About Azom, I have personally met with one of their guys since they are based in my city (Kolkata) and they are genuinely nice and knowledgeable people. They are just a small startup trying their best to bring high performance computing within reasonable costs to our country. They don't have a huge marketing budget like MSI to spread their brand awareness and that's what keeps their costs down.



mikael_schiffer said:


> These laptops are a joke
> Check this- Lenovo Y50-70 Laptop (59-441908) (4th Gen Intel Core i7- 8GB RAM- 1TB HDD + SSHD(8G)- 39.62cm (15.6)- Win 8.1- 4GB Graphics) (Black) - Buy Laptops Online @ Best Price on Snapdeal.com
> 
> Maxwell architecture based GTX 860M 4GB DDR5.. yes MAXWELL, the GM107 version. Now who will have the guts to say that India gets the cheaper variant XD
> ...



Yes, let's give Lenovo a monopoly over the Indian market with their spyware loaded crap so that they can sell their "4k" version of the Y50 for more than a lakh. Oh wait, they are already doing so!


----------



## Chetan1991 (Jul 12, 2015)

Sorry for crashing the thread, but is that Lenovo Y50-70 the laptop with most powerful GPU + CPU combo in India for 75k, or are there any other alternatives? 

I'm looking for one for web development, lots of multitasking, some occasional gaming and blender (3D modelling and rendering), thus only Nvidia GPUs, so I'd like as much graphics power as possible.


----------



## iPlay (Jul 31, 2015)

Before choosing MSI plz PM me. I have bought MSI Notebook and within 10days of purchase it went for RMA. Still struggling with the RMA issue. Its been more than 20 days since I reported the problem but its not yet resolved.

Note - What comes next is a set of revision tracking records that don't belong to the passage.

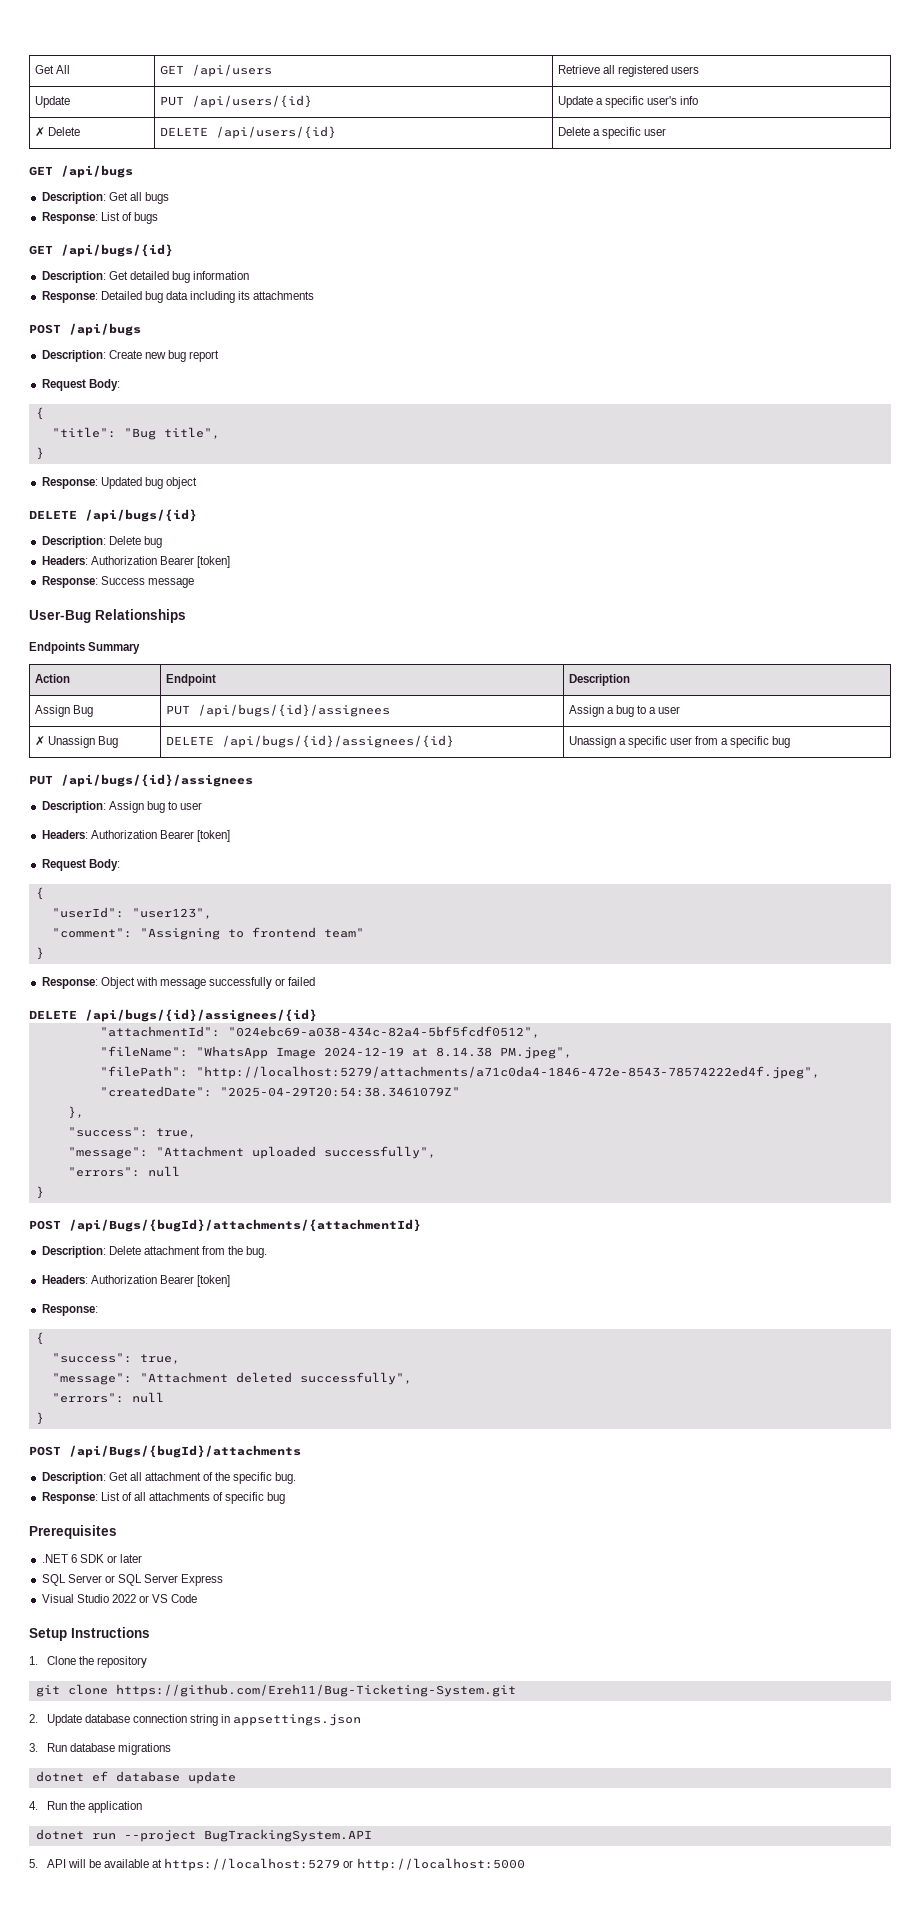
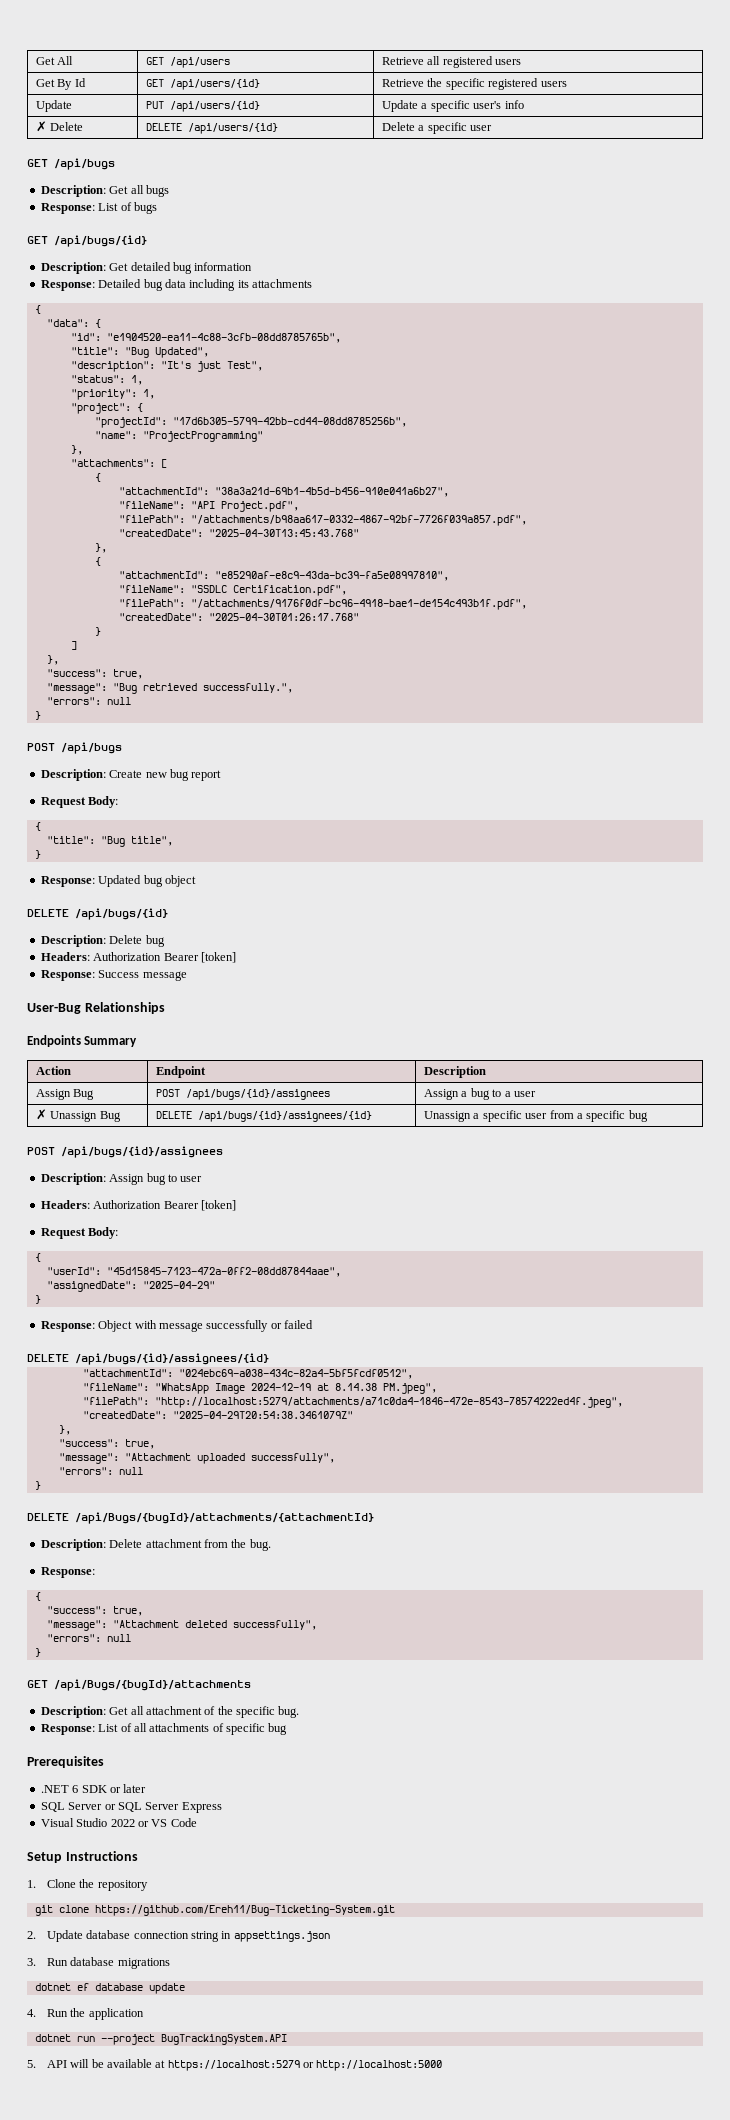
+ Get By Id | GET /api/users/{id} | Retrieve the specific registered users
  Response: Detailed bug data including its attachments
+ {
+ "data": {
+ "id": "e1904520-ea11-4c88-3cfb-08dd8785765b",
+ "title": "Bug Updated",
+ "description": "It's just Test",
+ "status": 1,
+ "priority": 1,
+ "project": {
+ "projectId": "17d6b305-5799-42bb-cd44-08dd8785256b",
+ "name": "ProjectProgramming"
+ },
+ "attachments": [
+ {
+ "attachmentId": "38a3a21d-69b1-4b5d-b456-910e041a6b27",
+ "fileName": "API Project.pdf",
+ "filePath": "/attachments/b98aa617-0332-4867-92bf-7726f039a857.pdf",
+ "createdDate": "2025-04-30T13:45:43.768"
+ },
+ {
+ "attachmentId": "e85290af-e8c9-43da-bc39-fa5e08997810",
+ "fileName": "SSDLC Certification.pdf",
+ "filePath": "/attachments/9176f0df-bc96-4918-bae1-de154c493b1f.pdf",
+ "createdDate": "2025-04-30T01:26:17.768"
+ }
+ ]
+ },
+ "success": true,
+ "message": "Bug retrieved successfully.",
+ "errors": null
+ }
- Assign Bug | PUT /api/bugs/{id}/assignees | Assign a bug to a user
+ Assign Bug | POST /api/bugs/{id}/assignees | Assign a bug to a user
  ✗ Unassign Bug | DELETE /api/bugs/{id}/assignees/{id} | Unassign a specific user from a specific bug
- PUT /api/bugs/{id}/assignees
+ POST /api/bugs/{id}/assignees
- "userId": "user123",
- "comment": "Assigning to frontend team"
+ "userId": "45d15845-7123-472a-0ff2-08dd87844aae",
+ "assignedDate": "2025-04-29"
- POST /api/Bugs/{bugId}/attachments/{attachmentId}
+ DELETE /api/Bugs/{bugId}/attachments/{attachmentId}
  Description: Delete attachment from the bug.
- Headers: Authorization Bearer [token]
- POST /api/Bugs/{bugId}/attachments
+ GET /api/Bugs/{bugId}/attachments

  [MENTION=277192]rhyansy[/MENTION] Please take some action regarding this ASAP. I have been calm so far but not any more. It looks like Aforeserve is not taking the matter seriously. Eva is been helpful but that's not enough.


----------



## bikramjitkar (Aug 1, 2015)

iPlay said:


> Before choosing MSI plz PM me. I have bought MSI Notebook and within 10days of purchase it went for RMA. Still struggling with the RMA issue. Its been more than 20 days since I reported the problem but its not yet resolved.
> 
> 
> [MENTION=277192]rhyansy[/MENTION] Please take some action regarding this ASAP. I have been calm so far but not any more. It looks like Aforeserve is not taking the matter seriously. Eva is been helpful but that's not enough.





bikramjitkar said:


> Have you or anyone here actually RMA'd any MSI laptops to be so sure of their service. Hardly a couple of years back they had packed up their motherboard service centers from India and many reputed shops were advising against buying their stuff. Frankly, most companies' ASS is a joke in India. Even your beloved Apple's.



Hate to say I told you so. Hope your situation gets resolved soon.


----------



## iPlay (Aug 1, 2015)

bikramjitkar said:


> Hate to say I told you so. Hope your situation gets resolved soon.



Yeah  I should have taken your advise. 
Azom would not have at least sold a faulty machine to me.


----------



## seamon (Aug 2, 2015)

Looking at this thread: 

Also, there are barely a handful of gaming laptop brands to begin with:
Alienware, Clevo, MSI, Gigabyte(Aorus included) and Razer.


----------



## bikramjitkar (Aug 3, 2015)

seamon said:


> Looking at this thread:
> 
> Also, there are barely a handful of gaming laptop brands to begin with:
> Alienware, Clevo, MSI, Gigabyte(Aorus included) and Razer.



You missed Asus.


----------



## seamon (Aug 3, 2015)

bikramjitkar said:


> You missed Asus.



My bad.


----------



## rhyansy (Aug 14, 2015)

iPlay said:


> Before choosing MSI plz PM me. I have bought MSI Notebook and within 10days of purchase it went for RMA. Still struggling with the RMA issue. Its been more than 20 days since I reported the problem but its not yet resolved.
> 
> 
> [MENTION=277192]rhyansy[/MENTION] Please take some action regarding this ASAP. I have been calm so far but not any more. It looks like Aforeserve is not taking the matter seriously. Eva is been helpful but that's not enough.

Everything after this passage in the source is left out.